Python3.11 - importlib no longer exposes .util

Hi.

With the release of Python3.11 I noticed importlib.util has previously been exposed/available from import importlib. This is no longer the case and a explicit import importlib.util is needed.

Is this the desired behavior?
There’s no mention that I could see of it in Changelog — Python 3.11.3 documentation

Nothing urgent or important, easy fix and it’s slated for removal in 3.12 anyway. But tripped me up a bit.

In all of 3.10.11+, 3.11.3+, and 3.12.0a7+ (locally compiled) in a newly started REPL import importlib; importlib.util fails with AttributeError, so the failure is not new in 3.11. The string ‘util’ does not appear in any code in importlib/init.py, including the definition of all. So there is no reason to expect ‘.util’ to work.

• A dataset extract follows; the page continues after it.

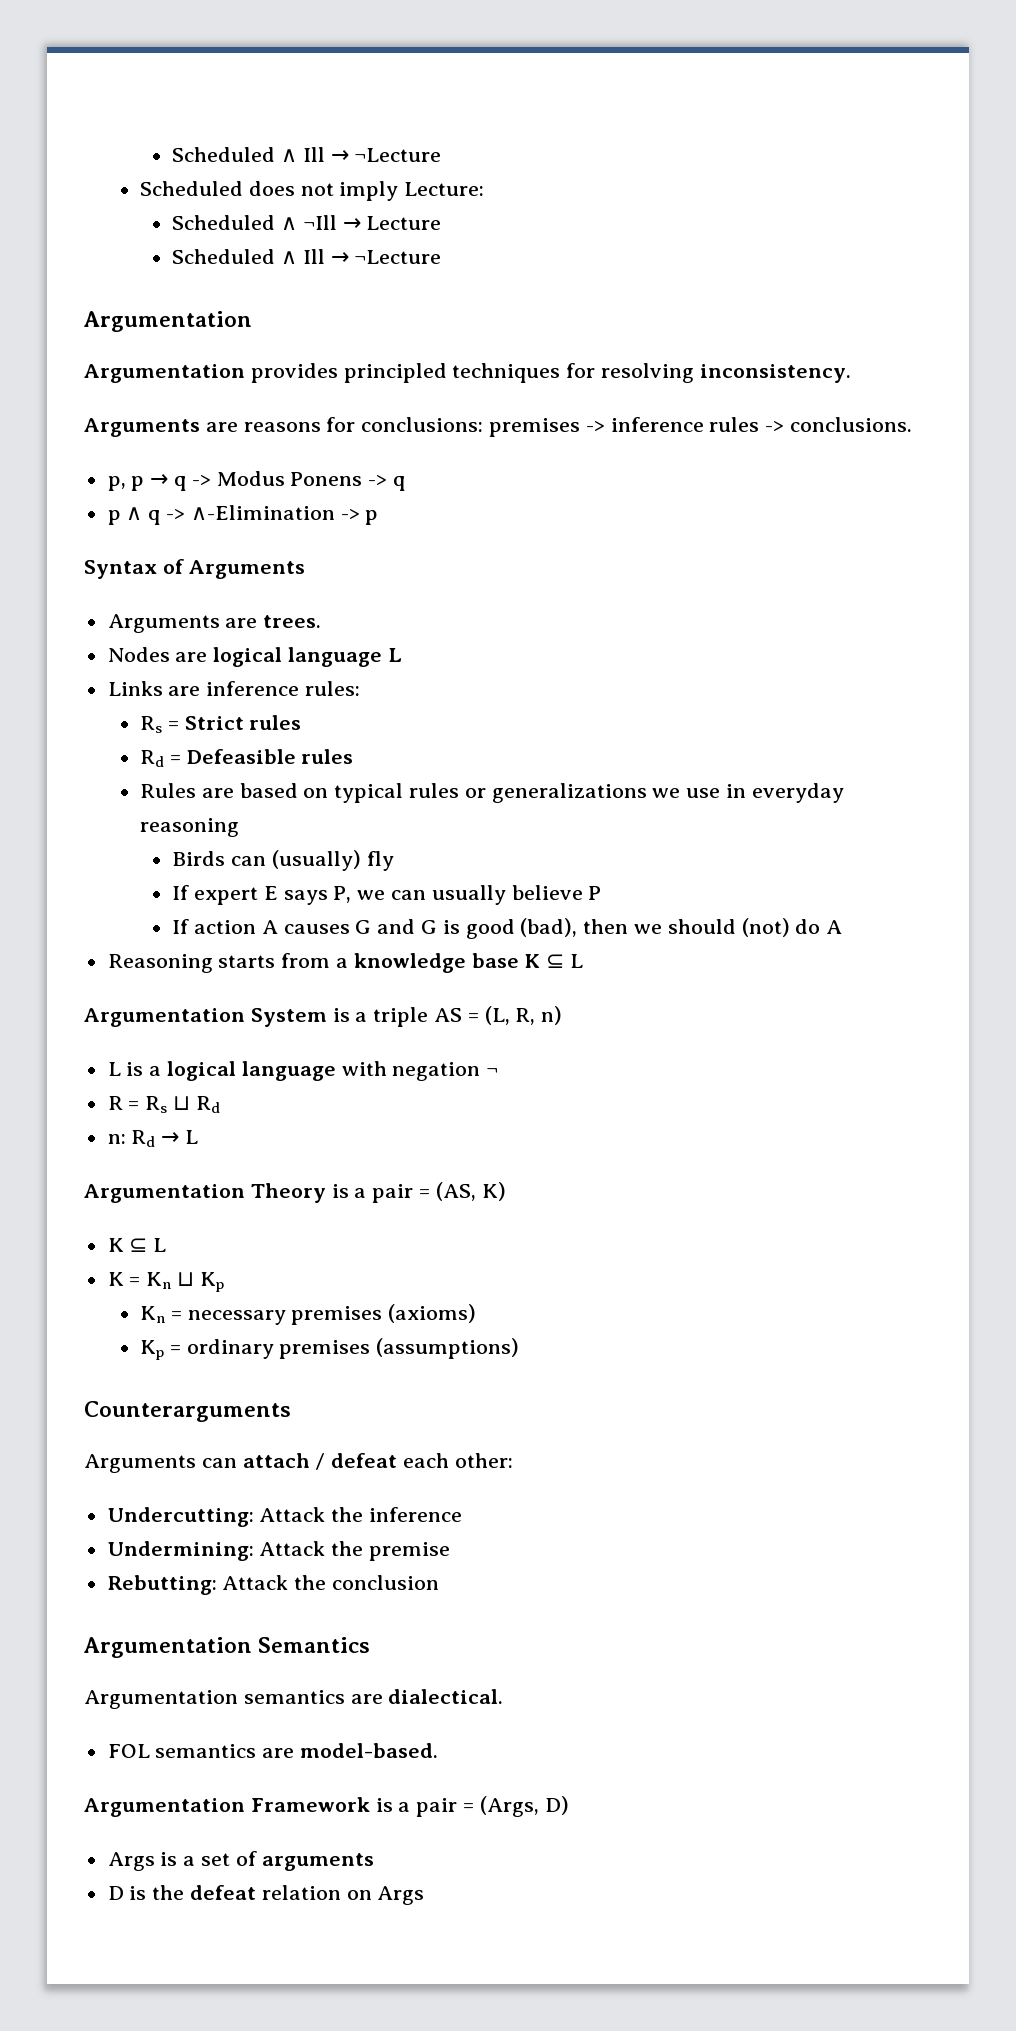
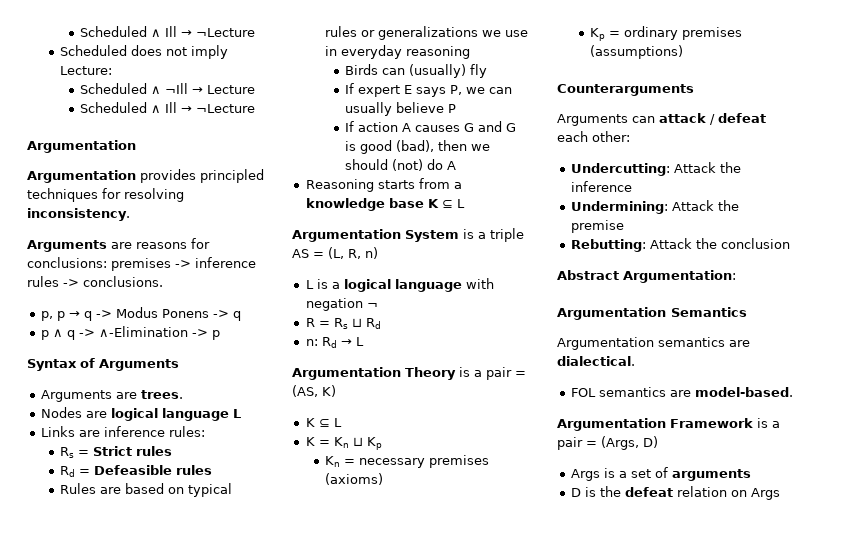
- Arguments can attach / defeat each other:
+ Arguments can attack / defeat each other:
+ Abstract Argumentation:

In a freshly started IDLE Shell, the same statement succeeds. This is because IDLE imports importlib.util and leaves the name ‘util’ in importlib when starting the usercode execution subprocess. I consider this a bug to be fixed as it makes user code run during development in IDLE even though it will fail when run directly in python, without IDLE.

Perhaps your memory of previous behavior was from a similar situation of importlib.util having been inadvertently imported by something that ran earlier. Currently, importlib.machinery is in sys.modules at python startup even though it does not appear in importlib.init and likely was imported by something else. Perhaps importlib.util was once similarly present at python startup. The initial content of sys.modules varies from version to version and possibly even with bugfix releases.

2 Likes

I did not import it knowingly.
Taking archinstall.__main__.py as an example:

import importlib
import sys
import pathlib

# Load .git version before the builtin version
if pathlib.Path('./archinstall/__init__.py').absolute().exists():
	spec = importlib.util.spec_from_file_location("archinstall", "./archinstall/__init__.py")
	archinstall = importlib.util.module_from_spec(spec)
	sys.modules["archinstall"] = archinstall
	spec.loader.exec_module(sys.modules["archinstall"])
else:
	import archinstall

if __name__ == '__main__':
	archinstall.run_as_a_module()

This is the entrypoint for python -m archinstall and has been working for well a year or two at least.
Again it’s a small change to implement and fix, but since there’s nothing mentioned in the release notes this threw a curveball into the machinery testing Python 3.11.

(I’ll just mention it so the discussion doesn’t go that direction — yes… this is probably not the best way of importing things via relative paths but it’s been treating me well over the years that i’ve used it so it’s been a personal preference nothing else)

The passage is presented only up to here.